The yen rose 2.4 percent to 127.69 per pound as of 7:55 a.m. in London
from 130.71 late yesterday. It reached an all-time high of 127.44.
Japan’s currency climbed to 117.08 per euro from 118.47, and advanced
to 90.39 against the dollar from 90.64. The yen may gain to 125 per
pound and 90 against the dollar today, Ishikawa said.

Australia’s dollar slumped 2.4 percent to 59.90 yen and New Zealand’s
currency declined 3 percent to 48.17 yen from late in Asia yesterday.
The MSCI Asia-Pacific index of regional shares fell 2.3 percent,
ending a two-day gain.

‘Sell Any Sterling’

“I would urge you to sell any sterling you might have,” said Jim
Rogers, chairman of Singapore-based Rogers Holdings, in an interview
with Bloomberg Television. “It’s finished. I hate to say it, but I
would not put any money in the U.K.”

Rogers correctly predicted the start of the commodities rally in 1999.
In January 2008, he advised investors to sell the U.S. currency. The
Dollar Index traded on ICE futures, which tracks the greenback against
six major trading partners, rose 6 percent last year.

The euro dropped to $1.2959 from $1.3069 late in London yesterday. It
touched $1.2942, the weakest level since Dec. 10. The pound fell to
$1.4138 from $1.4420, after touching $1.4133, the lowest since March
2002. Europe’s single currency advanced to 91.73 pence from 90.59
pence, after reaching 91.85 pence, the highest in two weeks.

‘Big Losses’

“Sterling has struggled due to the announcement of the new policy
measures, in addition to reports of big losses in the U.K. banking
sector,” Ashley Davies, a currency strategist at UBS AG in Singapore,
wrote in a research note today. “We continue to see bearish sterling
views being expressed through the dollar.”

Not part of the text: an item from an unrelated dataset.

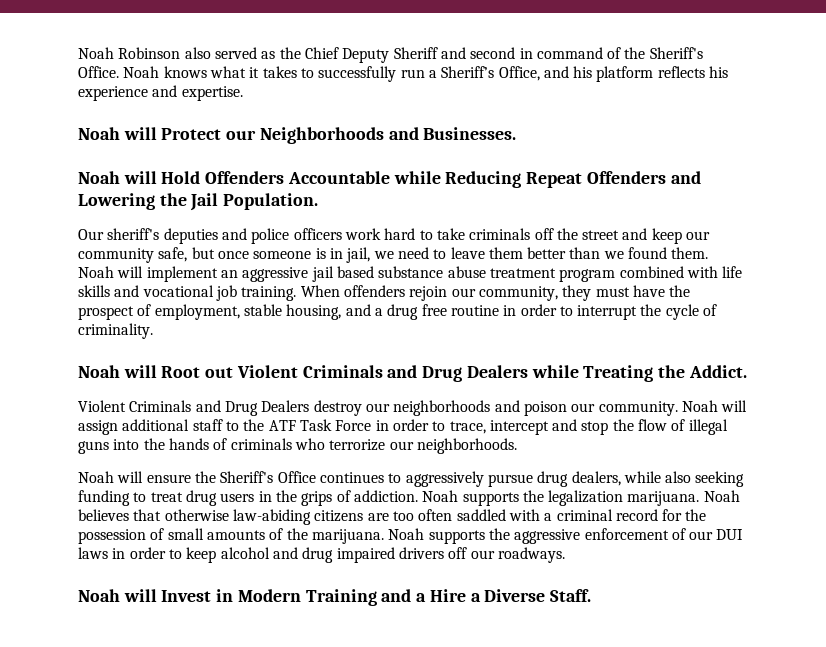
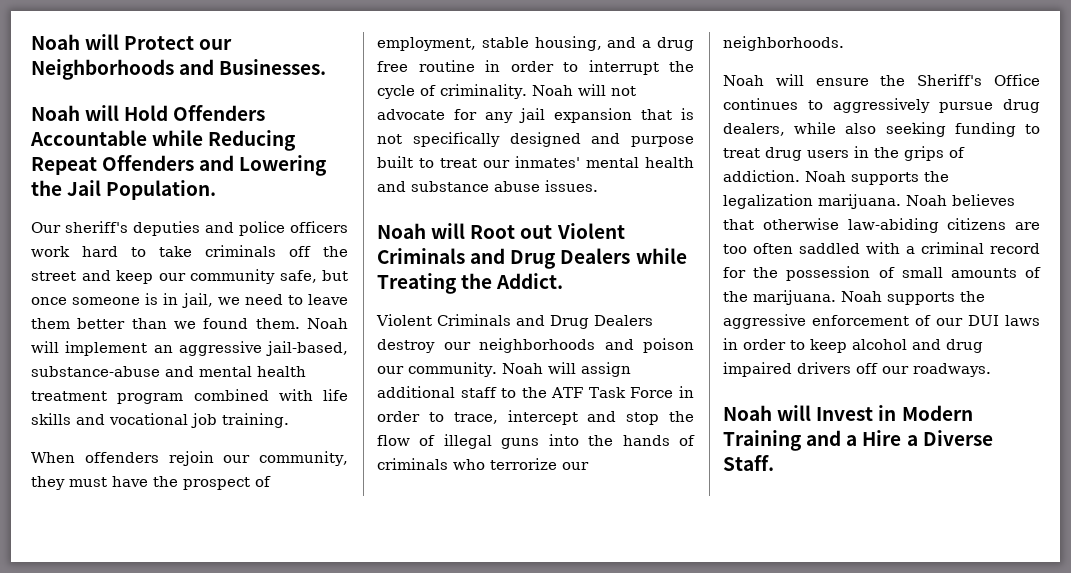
[78,47,703,63] [78,66,729,82] [78,85,243,101] [78,127,120,140] Noah Robinson also served as the Chief Deputy Sheriff and second in command of the Sheriff's Office. Noah knows what it takes to successfully run a Sheriff’s Office, and his platform reflects his experience and expertise. // Noah -> [31,34,80,50] Noah
[311,266,486,282] jail based substance abuse -> [266,341,348,356] [31,366,306,377] jail-based, substance-abuse and mental health
(297, 293) none -> (289, 420) //
(153, 331) none -> [531,84,636,96] [377,108,694,123] [377,132,694,147] [377,156,694,168] [377,180,598,192] Noah will not advocate for any jail expansion that is not specifically designed and purpose built to treat our inmates' mental health and substance abuse issues.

The pound weakened versus all of the 16 most-active currencies before
a government report today economists say will show the inflation rate
fell in December, giving the Bank of England more room to cut interest
rates.

U.K. consumer prices rose 2.6 percent from a year earlier, the least
since March, after a 4.1 percent increase in November, according to a
Bloomberg News survey. The Office for National Statistics will release
the data at 9:30 a.m. in London.

The Bank of England reduced its benchmark rate to 1.5 percent this
month, the lowest in the bank’s history. Policy makers will probably
cut the rate to 1 percent at their Feb. 5 meeting, according to a
separate Bloomberg survey.

Trade Surpluses

At a time when interest-rates are sinking toward zero around the
world, the biggest currency traders are recommending countries that
have the largest trade surpluses, led by Japan, Norway and
Switzerland.

BNP Paribas SA, the best currency forecaster in a 2007 Bloomberg
survey, says the yen will strengthen about 14 percent against the
dollar by June. Goldman Sachs Group Inc. made Norway’s krone one of
its top 2009 picks, with possible gains of 17 percent versus the
dollar. Bank of America Corp., the largest U.S. lender by assets, says
the Swiss franc will advance against every major currency.

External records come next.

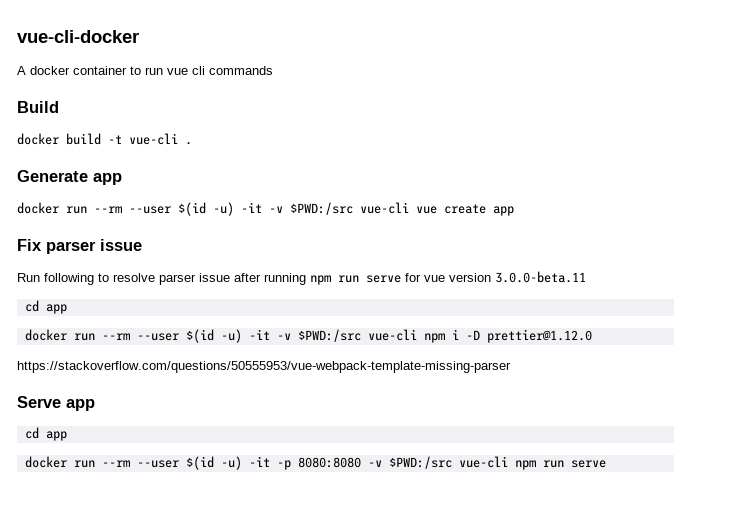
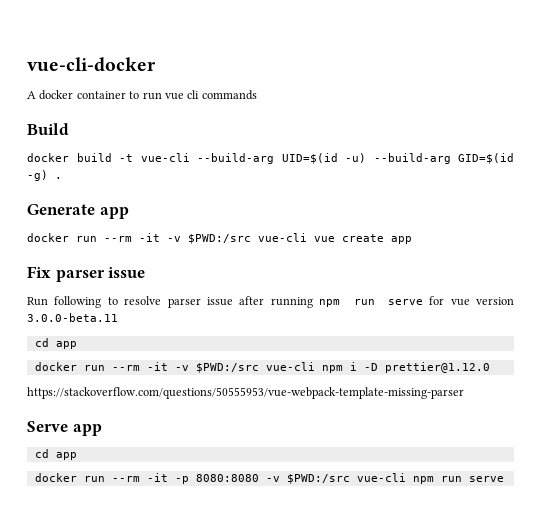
(178, 139) none -> [197,153,514,164] [27,170,48,181] --build-arg UID=$(id -u) --build-arg GID=$(id -g)
[129,202,234,216] --user $(id -u) -> (132, 239) none
[136,329,242,343] --user $(id -u) -> (140, 368) none
[136,456,242,470] --user $(id -u) -> (140, 479) none

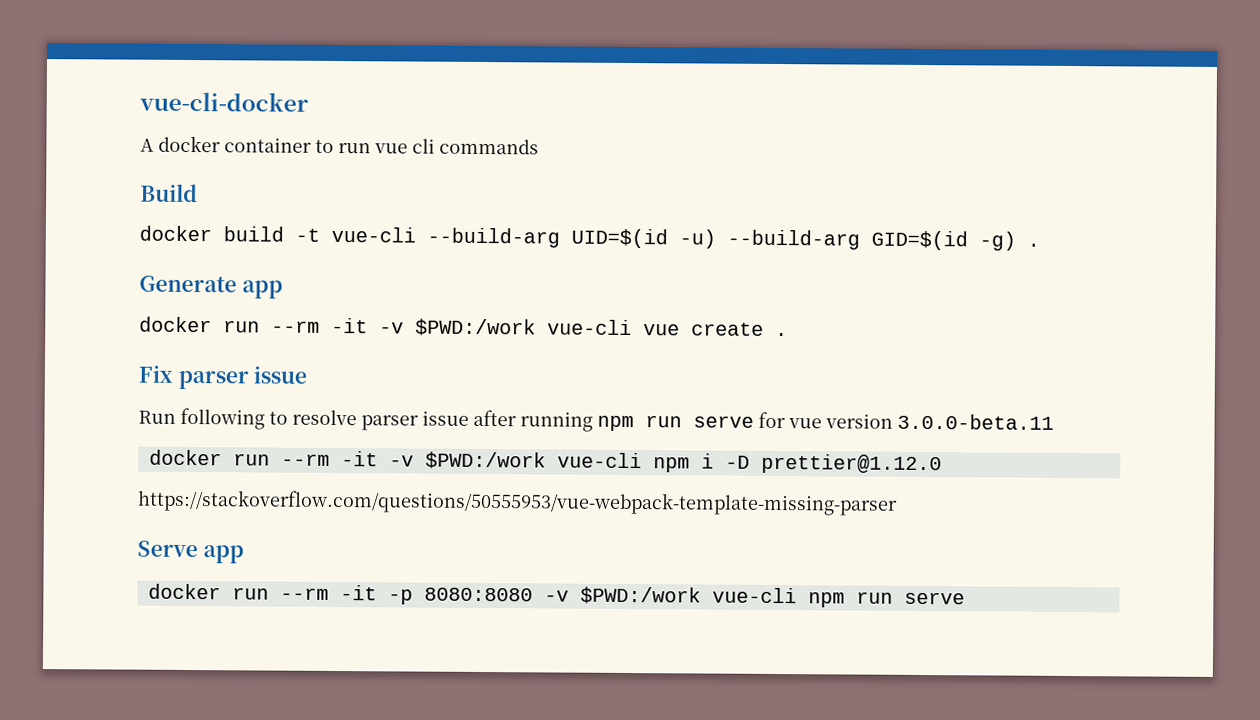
[188,234,251,244] $PWD:/src -> [415,318,536,337] $PWD:/work
[391,236,412,244] app -> [775,332,788,337] .
[34,338,77,349] [34,362,259,373] // cd app // docker run --rm -it -v $PWD:/src -> [148,449,546,470] // docker run --rm -it -v $PWD:/work
[34,449,77,460] // cd app -> (244, 554) none
[286,474,350,484] $PWD:/src -> [579,586,701,605] $PWD:/work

“When the dollar-yen breaks 85, the Bank of Japan would be in the
market to intervene” to sell the yen, Eisuke Sakakibara, a former top
currency official at Japan’s Ministry of Finance, said in a Bloomberg
Television interview. “This is just an indication of the fact that
Japanese authorities are afraid of an abrupt appreciation of the
currency at the time when the Japanese economy is in recession.”

Investors Confidence

The euro declined to the lowest level in almost six weeks against the
dollar before a German report today that economists say will show
investor confidence fell for an 18th month.

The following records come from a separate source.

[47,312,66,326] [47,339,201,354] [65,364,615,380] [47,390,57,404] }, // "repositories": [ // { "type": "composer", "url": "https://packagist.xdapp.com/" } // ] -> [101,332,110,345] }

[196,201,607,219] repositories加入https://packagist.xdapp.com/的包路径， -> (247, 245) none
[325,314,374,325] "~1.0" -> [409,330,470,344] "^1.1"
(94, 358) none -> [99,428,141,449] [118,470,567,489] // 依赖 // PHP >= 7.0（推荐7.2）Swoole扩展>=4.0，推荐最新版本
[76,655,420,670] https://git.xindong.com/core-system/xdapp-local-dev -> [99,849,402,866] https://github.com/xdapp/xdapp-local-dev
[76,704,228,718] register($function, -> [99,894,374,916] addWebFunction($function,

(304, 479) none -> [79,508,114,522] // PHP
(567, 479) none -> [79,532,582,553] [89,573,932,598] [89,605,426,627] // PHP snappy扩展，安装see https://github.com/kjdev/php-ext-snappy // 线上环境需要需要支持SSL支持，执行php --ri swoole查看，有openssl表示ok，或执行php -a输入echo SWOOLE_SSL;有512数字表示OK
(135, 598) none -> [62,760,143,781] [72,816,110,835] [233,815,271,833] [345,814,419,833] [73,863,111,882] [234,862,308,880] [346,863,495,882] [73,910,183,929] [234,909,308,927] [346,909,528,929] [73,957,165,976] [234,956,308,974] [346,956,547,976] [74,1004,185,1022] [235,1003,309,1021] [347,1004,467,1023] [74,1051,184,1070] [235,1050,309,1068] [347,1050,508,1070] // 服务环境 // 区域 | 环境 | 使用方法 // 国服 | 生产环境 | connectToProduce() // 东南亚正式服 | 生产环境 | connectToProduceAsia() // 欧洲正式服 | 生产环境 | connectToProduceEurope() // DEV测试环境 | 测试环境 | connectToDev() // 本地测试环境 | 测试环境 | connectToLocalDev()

The ZEW Center for European Economic Research may say at 11 a.m. in
Mannheim that its index of investor and analyst expectations was at
minus 43.1 in January, from minus 45.2 the prior month, a Bloomberg
survey shows.

Europe’s single currency also declined for a second day versus the yen
as the euro-area economy will likely shrink 1.9 percent in 2009 and
will probably grow 0.4 percent next year, the Brussels-based European
Commission said yesterday.

“We still believe that these estimates are likely to be surprised on
the downside,” analysts led by Hans-Guenter Redeker, global head of
foreign-exchange strategy at BNP Paribas in London, wrote in a
research note yesterday. “We expect the euro to remain under
pressure.”

The euro will decline to $1.20 and to 94 yen by the end of June, BNP
Paribas forecasts.

Peace

unread,
Jan 22, 2009, 12:06:34 AM1/22/09
to Parkville Townhouse Sunway Damansara PJU 3/32 to PJU 3/37
Just want to contribute some latest news coming out from our own
backyard.

Intel to shut facilities in Malaysia, Philippines, US

Intel Corp., the world's biggest computer chip maker, announced plans
on Wednesday to close facilities in Malaysia, the Philippines and the
United States.

The Santa Clara, California-based company said the moves were expected
to affect between 5,000 and 6,000 employees worldwide.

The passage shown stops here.